BEGIN
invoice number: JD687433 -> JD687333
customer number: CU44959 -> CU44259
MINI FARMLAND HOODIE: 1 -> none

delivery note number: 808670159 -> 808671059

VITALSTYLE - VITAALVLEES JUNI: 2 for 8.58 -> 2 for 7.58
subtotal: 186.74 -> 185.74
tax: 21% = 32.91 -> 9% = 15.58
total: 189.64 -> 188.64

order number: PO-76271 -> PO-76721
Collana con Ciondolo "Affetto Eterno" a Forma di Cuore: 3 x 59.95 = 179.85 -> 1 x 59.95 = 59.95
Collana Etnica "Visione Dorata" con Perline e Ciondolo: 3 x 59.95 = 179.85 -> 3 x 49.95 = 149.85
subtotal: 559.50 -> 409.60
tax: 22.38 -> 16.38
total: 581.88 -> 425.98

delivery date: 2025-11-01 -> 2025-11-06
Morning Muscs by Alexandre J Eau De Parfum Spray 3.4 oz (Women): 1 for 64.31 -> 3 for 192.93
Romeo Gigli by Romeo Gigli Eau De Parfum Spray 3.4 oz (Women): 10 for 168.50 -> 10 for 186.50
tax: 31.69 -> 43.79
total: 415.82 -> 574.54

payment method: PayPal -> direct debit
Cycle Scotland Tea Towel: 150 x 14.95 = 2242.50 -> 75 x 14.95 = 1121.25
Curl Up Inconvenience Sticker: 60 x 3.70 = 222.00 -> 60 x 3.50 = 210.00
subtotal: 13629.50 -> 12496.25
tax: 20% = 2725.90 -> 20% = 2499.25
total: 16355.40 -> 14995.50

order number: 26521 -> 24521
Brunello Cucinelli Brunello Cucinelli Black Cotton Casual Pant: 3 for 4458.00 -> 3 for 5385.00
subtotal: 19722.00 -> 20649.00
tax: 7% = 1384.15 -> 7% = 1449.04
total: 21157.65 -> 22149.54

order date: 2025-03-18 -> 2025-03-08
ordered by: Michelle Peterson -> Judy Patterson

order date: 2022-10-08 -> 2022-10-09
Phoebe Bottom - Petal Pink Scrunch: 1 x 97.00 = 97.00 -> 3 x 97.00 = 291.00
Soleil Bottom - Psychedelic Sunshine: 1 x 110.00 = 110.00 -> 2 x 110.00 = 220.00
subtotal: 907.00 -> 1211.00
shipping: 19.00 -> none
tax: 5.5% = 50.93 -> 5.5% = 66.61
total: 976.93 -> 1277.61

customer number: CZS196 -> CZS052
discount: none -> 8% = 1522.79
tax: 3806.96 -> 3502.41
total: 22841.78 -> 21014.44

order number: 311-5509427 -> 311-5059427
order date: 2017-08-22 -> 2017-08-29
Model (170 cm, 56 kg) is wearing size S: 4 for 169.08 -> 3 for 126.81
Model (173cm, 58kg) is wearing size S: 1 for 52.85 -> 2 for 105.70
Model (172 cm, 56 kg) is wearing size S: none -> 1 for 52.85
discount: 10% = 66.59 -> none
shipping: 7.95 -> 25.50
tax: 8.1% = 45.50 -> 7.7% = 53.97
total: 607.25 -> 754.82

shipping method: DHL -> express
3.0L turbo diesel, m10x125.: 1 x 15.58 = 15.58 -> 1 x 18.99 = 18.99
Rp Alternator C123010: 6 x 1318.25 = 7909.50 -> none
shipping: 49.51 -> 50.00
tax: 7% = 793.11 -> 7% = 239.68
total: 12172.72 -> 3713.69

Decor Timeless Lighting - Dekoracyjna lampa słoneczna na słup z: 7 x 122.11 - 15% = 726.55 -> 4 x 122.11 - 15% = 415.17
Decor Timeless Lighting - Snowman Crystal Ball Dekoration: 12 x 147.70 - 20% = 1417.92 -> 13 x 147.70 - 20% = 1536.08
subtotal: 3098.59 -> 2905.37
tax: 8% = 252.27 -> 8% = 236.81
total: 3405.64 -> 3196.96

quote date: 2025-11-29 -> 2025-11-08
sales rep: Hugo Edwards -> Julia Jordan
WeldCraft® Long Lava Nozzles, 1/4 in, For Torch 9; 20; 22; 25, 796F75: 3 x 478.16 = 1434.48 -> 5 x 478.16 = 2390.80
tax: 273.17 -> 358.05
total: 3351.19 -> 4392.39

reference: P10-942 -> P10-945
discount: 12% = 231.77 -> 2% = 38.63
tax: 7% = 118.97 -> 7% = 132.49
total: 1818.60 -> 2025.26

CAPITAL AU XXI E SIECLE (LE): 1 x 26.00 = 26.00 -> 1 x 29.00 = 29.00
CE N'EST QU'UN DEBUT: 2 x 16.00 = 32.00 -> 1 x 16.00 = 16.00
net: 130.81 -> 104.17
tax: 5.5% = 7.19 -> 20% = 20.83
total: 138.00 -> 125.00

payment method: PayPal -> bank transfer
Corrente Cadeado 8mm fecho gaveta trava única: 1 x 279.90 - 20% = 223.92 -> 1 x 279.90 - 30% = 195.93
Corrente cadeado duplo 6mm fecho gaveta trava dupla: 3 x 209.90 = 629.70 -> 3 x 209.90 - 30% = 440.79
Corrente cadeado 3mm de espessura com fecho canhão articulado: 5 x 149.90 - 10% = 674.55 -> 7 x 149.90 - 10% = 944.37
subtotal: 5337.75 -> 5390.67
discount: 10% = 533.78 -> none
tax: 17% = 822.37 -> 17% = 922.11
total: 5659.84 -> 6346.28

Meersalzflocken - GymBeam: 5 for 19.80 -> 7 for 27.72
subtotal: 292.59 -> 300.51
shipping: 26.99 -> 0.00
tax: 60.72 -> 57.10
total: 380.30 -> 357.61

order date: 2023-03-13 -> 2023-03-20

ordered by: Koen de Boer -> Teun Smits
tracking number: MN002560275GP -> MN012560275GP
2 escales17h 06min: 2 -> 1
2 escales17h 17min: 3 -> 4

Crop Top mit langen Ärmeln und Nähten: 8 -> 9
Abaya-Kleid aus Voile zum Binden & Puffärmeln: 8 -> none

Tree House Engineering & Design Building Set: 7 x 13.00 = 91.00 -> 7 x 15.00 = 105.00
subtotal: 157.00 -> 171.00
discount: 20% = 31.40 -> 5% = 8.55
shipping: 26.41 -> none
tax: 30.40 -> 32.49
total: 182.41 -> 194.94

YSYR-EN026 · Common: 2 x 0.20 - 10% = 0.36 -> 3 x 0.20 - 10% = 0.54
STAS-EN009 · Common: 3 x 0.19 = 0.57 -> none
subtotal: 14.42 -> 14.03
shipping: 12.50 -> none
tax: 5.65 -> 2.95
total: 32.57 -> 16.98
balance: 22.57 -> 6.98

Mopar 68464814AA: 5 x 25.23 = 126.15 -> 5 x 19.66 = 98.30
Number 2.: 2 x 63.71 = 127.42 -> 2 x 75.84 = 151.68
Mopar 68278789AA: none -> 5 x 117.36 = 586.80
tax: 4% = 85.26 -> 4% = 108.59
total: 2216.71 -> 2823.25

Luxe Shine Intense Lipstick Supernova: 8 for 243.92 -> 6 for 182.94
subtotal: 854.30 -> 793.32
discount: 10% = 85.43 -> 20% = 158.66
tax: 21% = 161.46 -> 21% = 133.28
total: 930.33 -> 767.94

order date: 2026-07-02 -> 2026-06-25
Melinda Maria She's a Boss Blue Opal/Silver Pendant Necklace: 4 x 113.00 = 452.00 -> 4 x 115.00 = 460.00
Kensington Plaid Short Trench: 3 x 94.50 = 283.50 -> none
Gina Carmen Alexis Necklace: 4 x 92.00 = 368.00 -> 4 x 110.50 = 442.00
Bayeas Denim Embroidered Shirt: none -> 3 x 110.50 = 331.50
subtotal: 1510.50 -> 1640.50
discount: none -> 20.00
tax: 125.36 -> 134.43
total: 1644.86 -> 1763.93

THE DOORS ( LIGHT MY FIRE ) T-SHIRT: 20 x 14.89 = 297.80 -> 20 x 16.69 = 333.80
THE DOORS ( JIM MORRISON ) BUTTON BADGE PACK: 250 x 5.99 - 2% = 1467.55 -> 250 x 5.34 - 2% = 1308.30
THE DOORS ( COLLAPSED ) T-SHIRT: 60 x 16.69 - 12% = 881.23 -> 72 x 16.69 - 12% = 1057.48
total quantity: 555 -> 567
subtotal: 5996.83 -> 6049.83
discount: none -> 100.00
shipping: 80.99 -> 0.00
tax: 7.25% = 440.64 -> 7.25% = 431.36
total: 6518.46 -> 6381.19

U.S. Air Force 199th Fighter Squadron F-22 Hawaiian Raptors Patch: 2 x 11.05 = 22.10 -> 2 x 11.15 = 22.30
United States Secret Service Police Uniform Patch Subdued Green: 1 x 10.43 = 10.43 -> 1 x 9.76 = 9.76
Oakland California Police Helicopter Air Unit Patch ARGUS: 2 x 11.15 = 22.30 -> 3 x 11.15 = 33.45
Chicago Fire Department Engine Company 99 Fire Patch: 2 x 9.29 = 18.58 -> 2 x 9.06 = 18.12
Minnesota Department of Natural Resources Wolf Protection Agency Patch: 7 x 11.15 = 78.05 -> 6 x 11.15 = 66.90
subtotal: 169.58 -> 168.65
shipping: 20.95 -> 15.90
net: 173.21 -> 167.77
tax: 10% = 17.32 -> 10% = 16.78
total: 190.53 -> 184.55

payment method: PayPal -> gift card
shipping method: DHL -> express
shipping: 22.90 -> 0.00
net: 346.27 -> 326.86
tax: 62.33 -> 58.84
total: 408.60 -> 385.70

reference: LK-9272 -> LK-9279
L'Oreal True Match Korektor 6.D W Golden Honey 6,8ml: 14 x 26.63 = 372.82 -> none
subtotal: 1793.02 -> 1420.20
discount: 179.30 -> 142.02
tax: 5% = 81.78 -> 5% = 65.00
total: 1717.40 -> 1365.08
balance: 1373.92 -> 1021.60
END
(PROBLEM DETAILS)
Your answer should consist only of the lines above between the line holding "subtotal: 5996.83 -> 6049.83" and the line holding "United States Secret", inclusive, each transcribed exactly.

(RESULT OF THE EXERCISE)
subtotal: 5996.83 -> 6049.83
discount: none -> 100.00
shipping: 80.99 -> 0.00
tax: 7.25% = 440.64 -> 7.25% = 431.36
total: 6518.46 -> 6381.19

U.S. Air Force 199th Fighter Squadron F-22 Hawaiian Raptors Patch: 2 x 11.05 = 22.10 -> 2 x 11.15 = 22.30
United States Secret Service Police Uniform Patch Subdued Green: 1 x 10.43 = 10.43 -> 1 x 9.76 = 9.76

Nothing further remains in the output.